Semantic data storage

20/04/2019

Tags: dataconventionmemorystorage

Semantic data storage

One of the things which have always been mysterious to me is how can computers make sense of data stored arbitrarily in a memory device. How does the computer know what the 1s and the 0s mean? This isn’t at all a complicated topic, but it’s a topic no one ever really bothers to explain.

Binary data in memory

Let’s take a look at a couple of hardware devices where binary data can be stored.

The magnetic core

Ferrite rings look a bit like a chainmail. A current is circulated through them, and the resulting orientation of the magnetic field signifies a binary 0 or 1. This is where the term core dump actually comes from (“dumping the magnetic core”).

The magnetic tape

Data can also be stored on a magnetic tape. This is an interesting example, because it closely relates with a mental model, that of the Turing machine, where symbols are also stored on a tape.

The hard disk drive (HDD)

An HDD typically has several magnetic platters in the shape of disks, superimposed vertically in a tower shape, hinging on an axle. They have circular concentric tracks, which in turn are divided into sectors. In a sense, although a track is concentric, data on it is still stored in a linear fashion.

Convention

As we can see, data is often stored one-dimensionally, which is to say a single value can be used to address it (an X coordinate for instance). In the case of an HDD, you have to know the specific platter, the track, and the sector on the track, so three values. No matter how the data looks spatially, the question is, how do you interpret it?

Convention

Convention is always involved, although in varying degrees. The word itself comes from latin convenire, and it means a formal agreement, or covenant. Indeed the principle of communication between people is that they both assume a format with an associated set of rules regarding how to interpret it. When talking, this is fairly implicit, but for computer storage, we create this convention more or less from the ground up.

Interpreting serial data

We will restrict the conversation to a string of 1s and 0s, as data is almost always serialized with our current technology. Usually, such a string can encode multiple concepts, but let’s start with a string that encodes a possible value for a single concept. Here, convention comes into play, as we have to agree on the concept: does that string represent a type of flower? The name of an animal species?
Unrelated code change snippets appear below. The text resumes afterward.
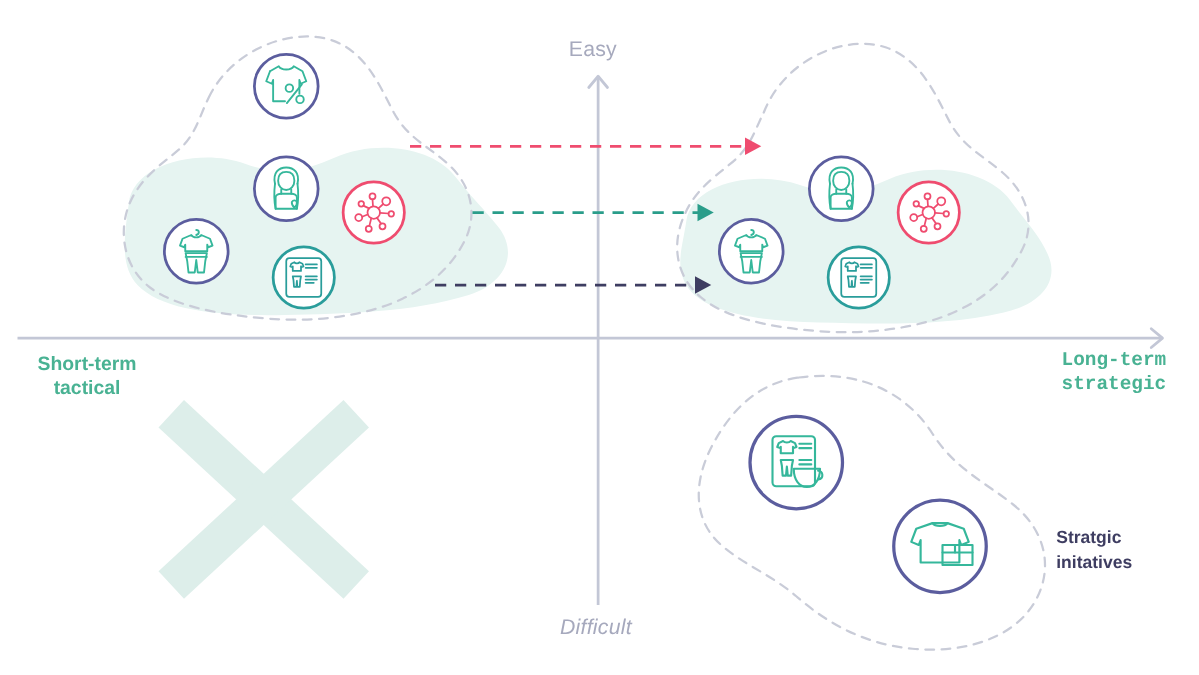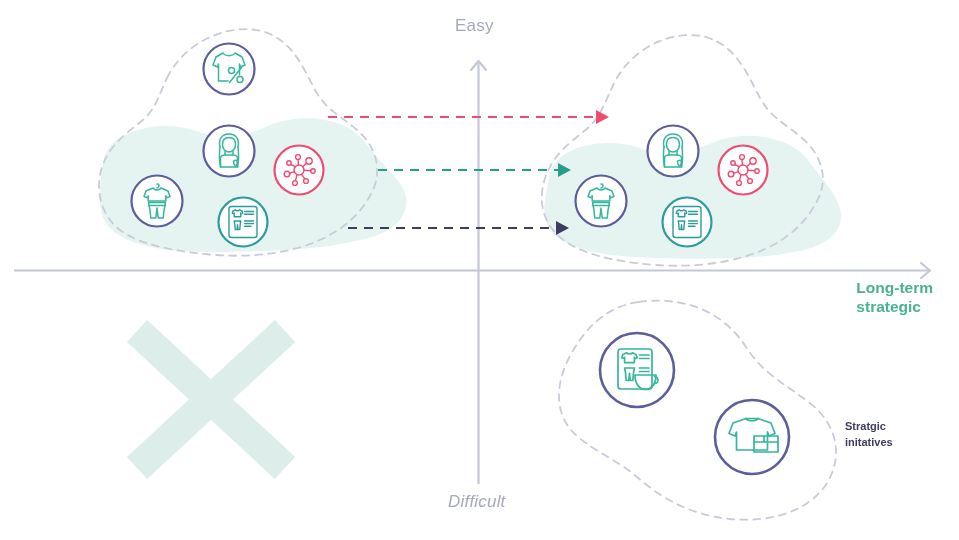--- a/index.html
+++ b/index.html
@@ -27,21 +27,21 @@
   .axis-label {
     position: absolute;
     color: #a6a9bd;
     font-size: 17px;
     font-family: "Liberation Sans", sans-serif;
     white-space: nowrap;
     letter-spacing: 0.2px;
   }
   #label-easy {
     left: 455px;
-    top: 16px;
+    top: 30px;
   }
   #label-difficult {
     left: 448px;
     top: 492px;
     font-style: italic;
   }
   .corner-label {
     position: absolute;
     color: #49b293;
     font-size: 15.5px;
@@ -51,28 +51,29 @@
     white-space: pre-line;
   }
   #label-short-term {
     left: 30px;
     top: 283px;
     text-align: center;
   }
   #label-long-term {
     right: 26px;
     top: 279px;
-    text-align: left;
+    text-align: center;
+    font-family: Liberation Mono, monospace;
   }
   #label-strategic-initiatives {
     position: absolute;
     left: 845px;
     top: 419px;
     color: #3e3d61;
-    font-size: 11px;
+    font-size: 14px;
     font-weight: bold;
     line-height: 1.45;
     font-family: "Liberation Sans", sans-serif;
     white-space: pre-line;
   }
 </style>
 </head>
 <body>
 
 <div id="canvas">
@@ -316,20 +317,22 @@
         <use href="#ico-tshirt-box" x="752" y="437"></use>
       </g>
     </g>
 
   </svg>
 
   <div class="axis-label" id="label-easy">Easy</div>
 
   <div class="axis-label" id="label-difficult">Difficult</div>
 
+  <div class="corner-label" id="label-short-term">Short-term
+tactical</div>
 
   <div class="corner-label" id="label-long-term">Long-term
 strategic</div>
 
   <div id="label-strategic-initiatives">Stratgic
 initatives</div>
 
 </div>
 
 </body></html>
When we move on to multiple concepts stored serially, the following problem arises: where does the data encoding one concept end and the data encoding the next begin?

If by convention, fields have a fixed length, then nothing is needed, except knowledge of that convention. But sometimes, data must have variable length. What if you want to store a book? Some books can have 200 pages, some 1000. Do you pick a ludicrous size for the data, and waste a massive amount of memory? This is a problem.

As it turns out, two very simple strategies are often used to take care of this.

Signatures

Do not confuse these with authenticity-related signatures! Signature are pre-defined values (guess how they’re established…) which mark the beginning of the next field after a variable-length field. You can encounter these signature values in the ubiquitous ZIP file format, marking the sections of the file.

Length fields

A simple alternative is to use a length field which states the length of the afferent variable-length field. This is a strategy used in another ubiquitous technology, the Internet protocol stack, namely in the IP packet headers.


Of course, these aren’t the only strategies, more complicated strategies exist (look at parsers for programming languages, which handle exactly this), but they are very often used due to their simplicity when at a low hardware level.

Copyright © 2020 David Cian